The year is 1988, the setting Waterbury, Connecticut. Ronald Reagan is president and Jane Fonda, by then a double Oscar winner, was shooting Stanley and Iris opposite Robert de Niro. Her high profile peace campaign during the Vietnam war is still a live issue and has lead to boycotts of her latest film.

The Trial of Jane Fonda takes as its subject matter a meeting between Fonda and Vietnam War veterans aimed to defuse the situation, the details of which have never been made public. The conceit is a neat one: the play is structured as a debate between Fonda and the former soldiers, thus allowing an exchange of arguments, facts and testimonies which in any other situation would have come across as forced and heavy handed. There is a slight element of lecturing- quotes from Ghandi and rattling off figures and statistics- but the technique generally works well and allows the work to become part fiction, part historical enquiry.

The show has an adversarial tone from the beginning. The war veterans, ranged across the stage, lay out a single chair for Fonda, played with great poise and gravitas by Anne Archer. Over the course of one continuous scene, the two sides spar over the morality of war, the aims and methods of US foreign policy and the personal fallout of the Vietnam conflict. The two sides, although essentially intractable, are rendered with sensitivity, with each of the veterans filled fleshed out individuals, not caricatures. Paul Herzburg deserves special mention here for his portrayal of Joe Celano, an army veteran who lost his son in Vietnam. Archer, too, captures Fonda’s public persona while also mining the depths of her interior life.

One of the play’s major concerns is truth, or the multiple accounts of truth that occur around a contentious event such as this. The programme notes detail the process playwright Terry Jastrow went through to triangulate what really happened through synthesising various witness accounts.
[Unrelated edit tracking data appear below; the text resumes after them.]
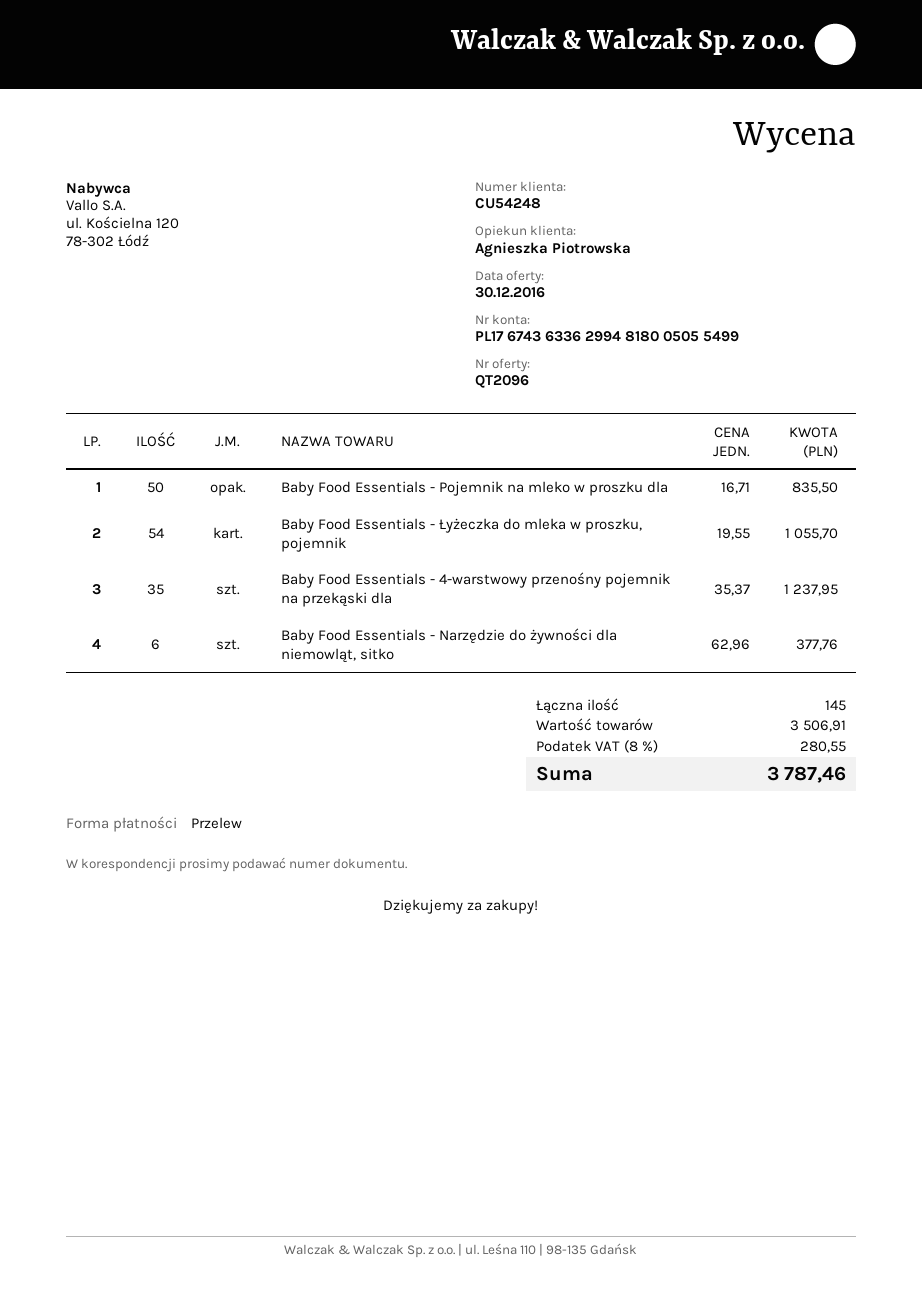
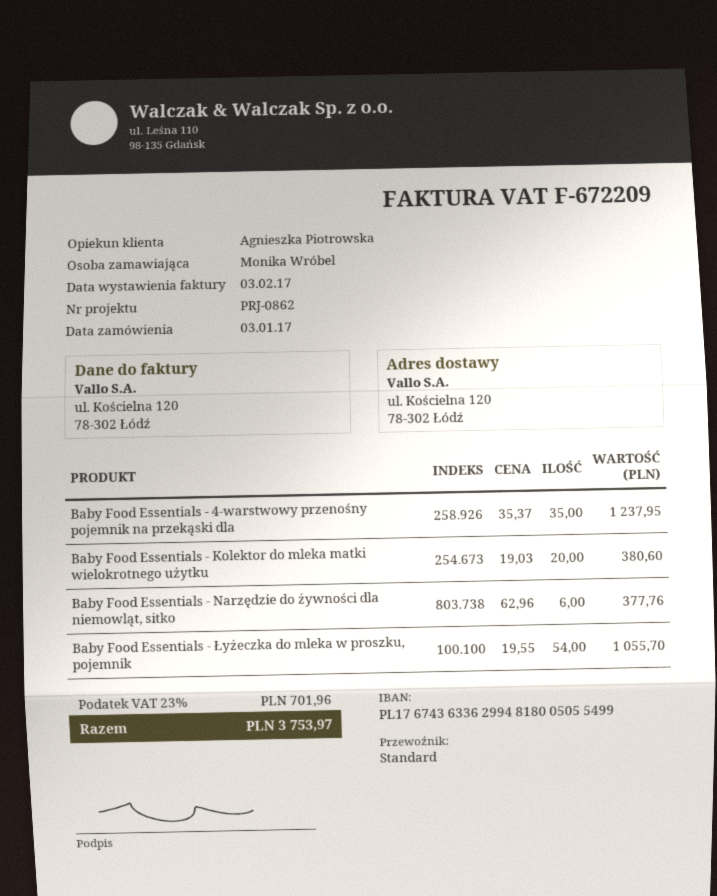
Baby Food Essentials - Pojemnik na mleko w proszku dla: 50 x 16.71 = 835.50 -> none
Baby Food Essentials - Kolektor do mleka matki wielokrotnego użytku: none -> 20 x 19.03 = 380.60
tax: 8% = 280.55 -> 23% = 701.96
total: 3787.46 -> 3753.97

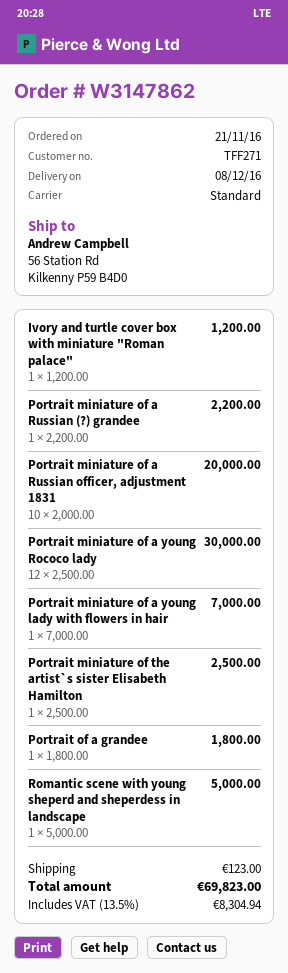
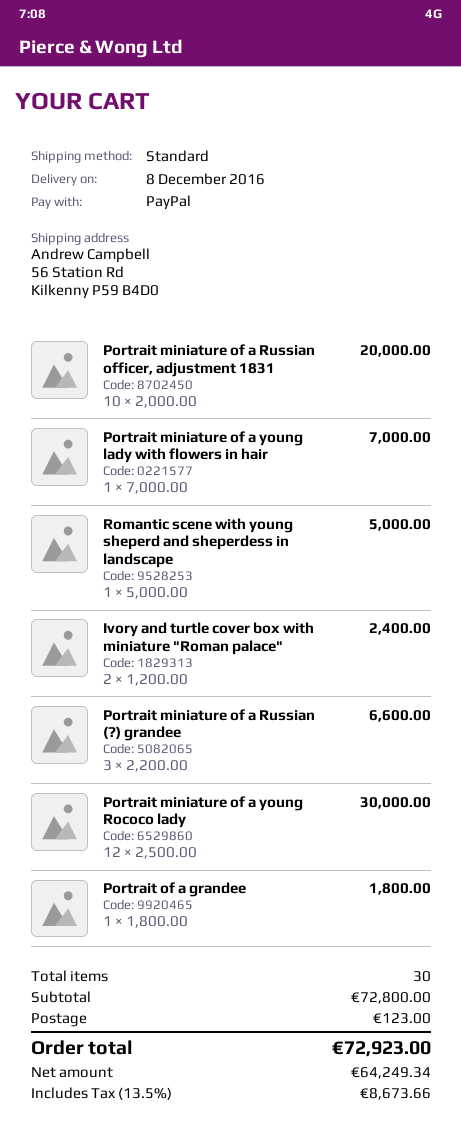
Ivory and turtle cover box with miniature "Roman palace": 1 x 1200.00 = 1200.00 -> 2 x 1200.00 = 2400.00
Portrait miniature of a Russian (?) grandee: 1 x 2200.00 = 2200.00 -> 3 x 2200.00 = 6600.00
Portrait miniature of the artist`s sister Elisabeth Hamilton: 1 x 2500.00 = 2500.00 -> none
tax: 13.5% = 8304.94 -> 13.5% = 8673.66
total: 69823.00 -> 72923.00

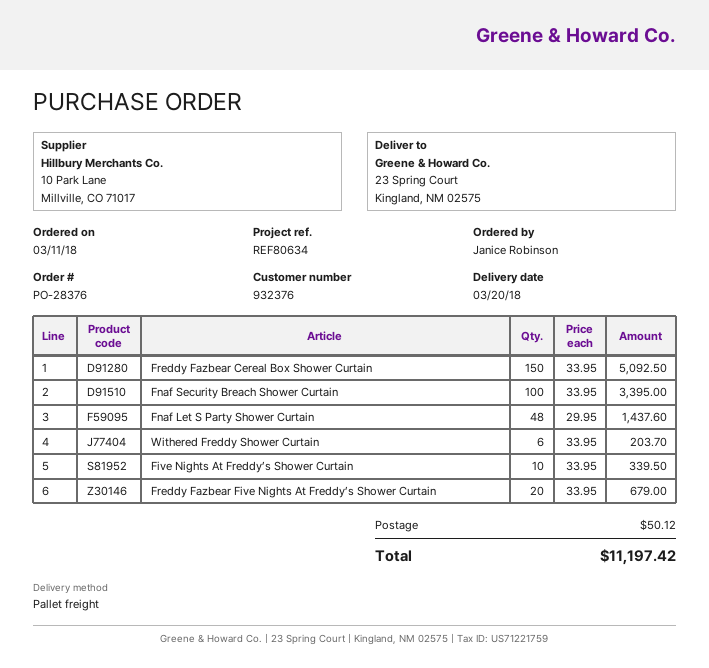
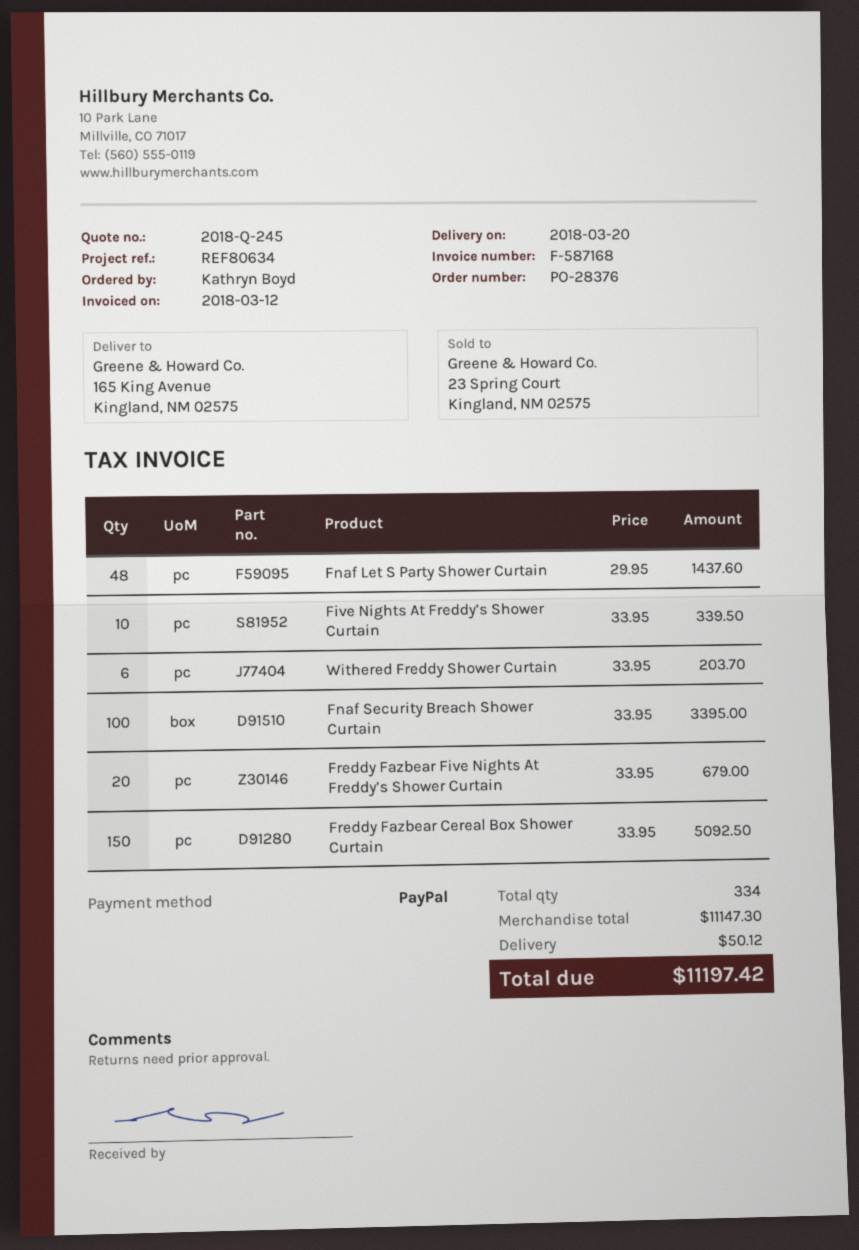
ordered by: Janice Robinson -> Kathryn Boyd
ship to: 23 Spring Court, Kingland, NM 02575 -> 165 King Avenue, Kingland, NM 02575

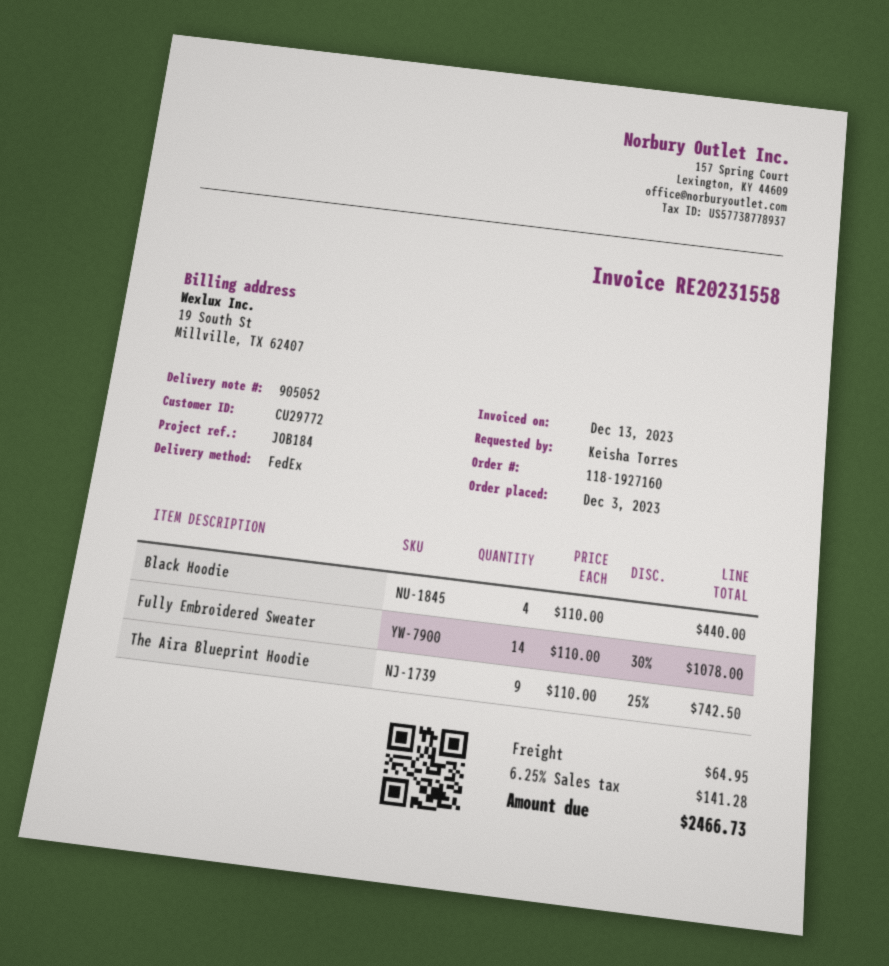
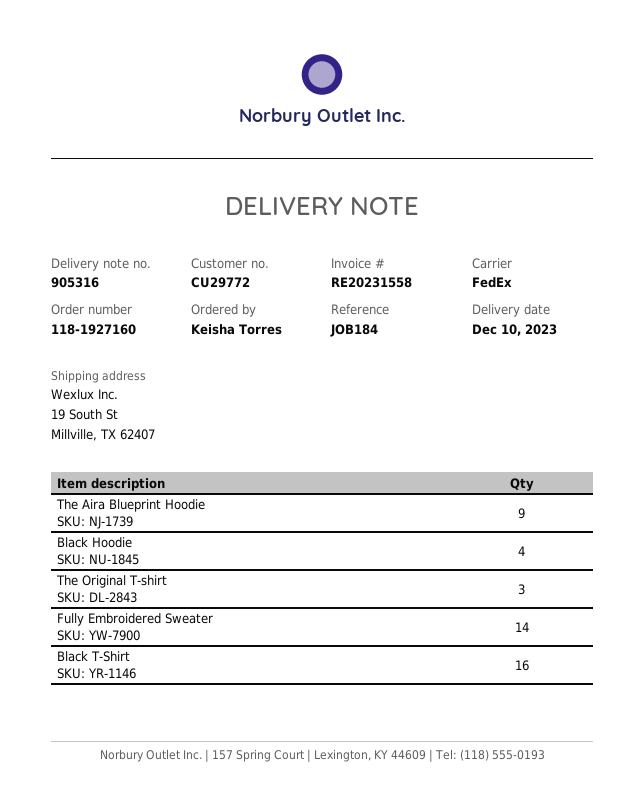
delivery note number: 905052 -> 905316
The Original T-shirt: none -> 3
Black T-Shirt: none -> 16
It claims to prevent the definitive truth of what occurred behind the closed doors of that meeting in 1988. But the performance thrives not in chronicling the to and fro of the debate, but rather in laying it before an audience and subtly drawing out the multiplicity of meanings that may be attached to a single utterance. Its great strength is demonstrating, through the narrative and use of multimedia elements in the staging, that the recording and broadcast of war doesn’t bring definitive answers, but rather brings as many viewpoints as there are viewers.

The Trial of Jane Fonda is an intense, at times almost claustrophobic, 90 minutes of theatre, but one that is well worth watching, as much for the subject matter as it strong ensemble performances.